*** US scholar sees Iran’s threat to Kingdom | THE DAILY TRIBUNE | KINGDOM OF BAHRAIN

US scholar sees Iran’s threat to Kingdom

Manama

--- 

A research scholar at University of Maryland has highlighted the threat posed by Iran to Bahrain in his article “After nuke agreement, blocking Iranian aggression in Bahrain.”

Phillip Smyth, an adjunct fellow at the Washington Institute For Near East Policy, said that Bahrain, the Persian Gulf’s geostrategic hot seat, was the home of a growing Iranian-aided insurgency targeting the country’s government.

“Nuclear agreement or not, Tehran’s full-court press in the region shows no sign of relenting. There is every indication of gaining momentum toward their objective of acquiring more power and territorial control. They use sectarian proxy forces to achieve the ultimate goal of singularly dominating the Gulf and kicking Sunni Arab states to the curb,” he wrote in his article published in Washington-based daily The Hill.

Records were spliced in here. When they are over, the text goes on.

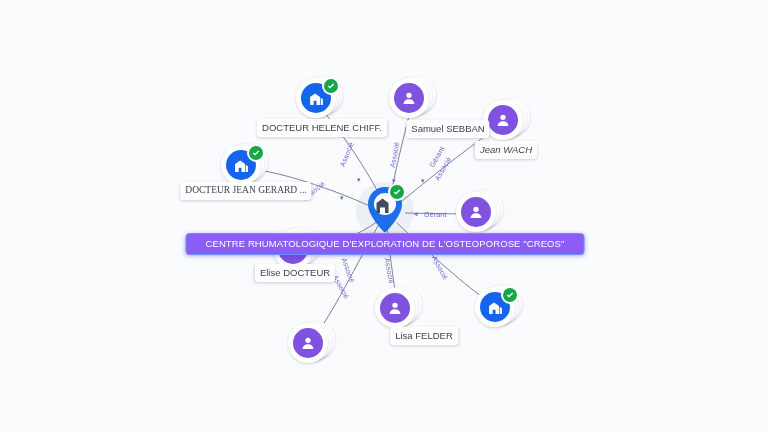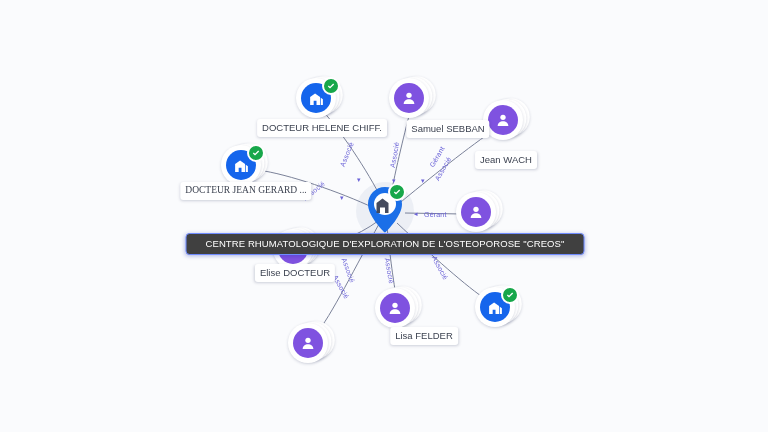--- a/index.html
+++ b/index.html
@@ -168,7 +168,7 @@
       </div>
     </div>
   </div>
-  <div class="lbl" style="left:506px;top:151px;">Jean WACH</div>
+  <div class="lbl" style="left:506px;top:141px;font-style:italic;">Jean WACH</div>
 
   <div class="node" style="left:243px;top:167px;">
     <div class="stack">

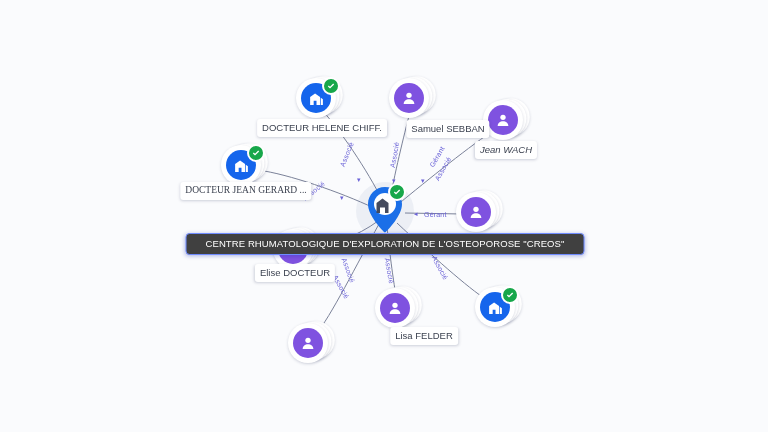--- a/index.html
+++ b/index.html
@@ -55,7 +55,7 @@
     transform:translate(-50%,0);
   }
   .lbl.center{
-    background:#404040;color:#fff;
+    background:#8b5cf6;color:#fff;
     font-size:9.5px;letter-spacing:.1px;
     padding:5px 19px;border-radius:4px;
     border:1.5px solid #6f8bff;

He explained that Bahrain’s militant group, Saraya al-Mukhtar, which has taken responsibility for numerous bomb and small arms attacks, had been quite vocal in issuing more ominous threats.

According to Smyth, the US has also been facing threat from this terrorist group. “Recently, the group claimed to have developed a new rocket munition and avowed it would be used against the US naval base,” he said, adding, “In the past four years, their acquisition of weapons and growing expertise to use them has jumped from building simplistic Boston Marathon bombing-style pressure cooker bombs to the infamous Explosively Formed Penetrator (EFP), a bomb which uses an advanced shaped charge to slice through armour.”

Phillip Smyth was in Bahrain recently as part of his research trip. He remarked: “Many of these weapons shipments have been smuggled by Iran into Bahrain by sea, and Bahraini military units have made a number of high profile seizures.”

He also cited the apprehension of a ship carrying suppresser-equipped Kalashnikov type rifles, more than 50 Iranian-made hand grenades, EFPs, Claymore type IEDs, hundreds of pounds of C4 plastic explosive and a belt-fed machine gun. 

Smyth urged the US to share more intelligence information with Bahrain to diminish the presence of militant cells.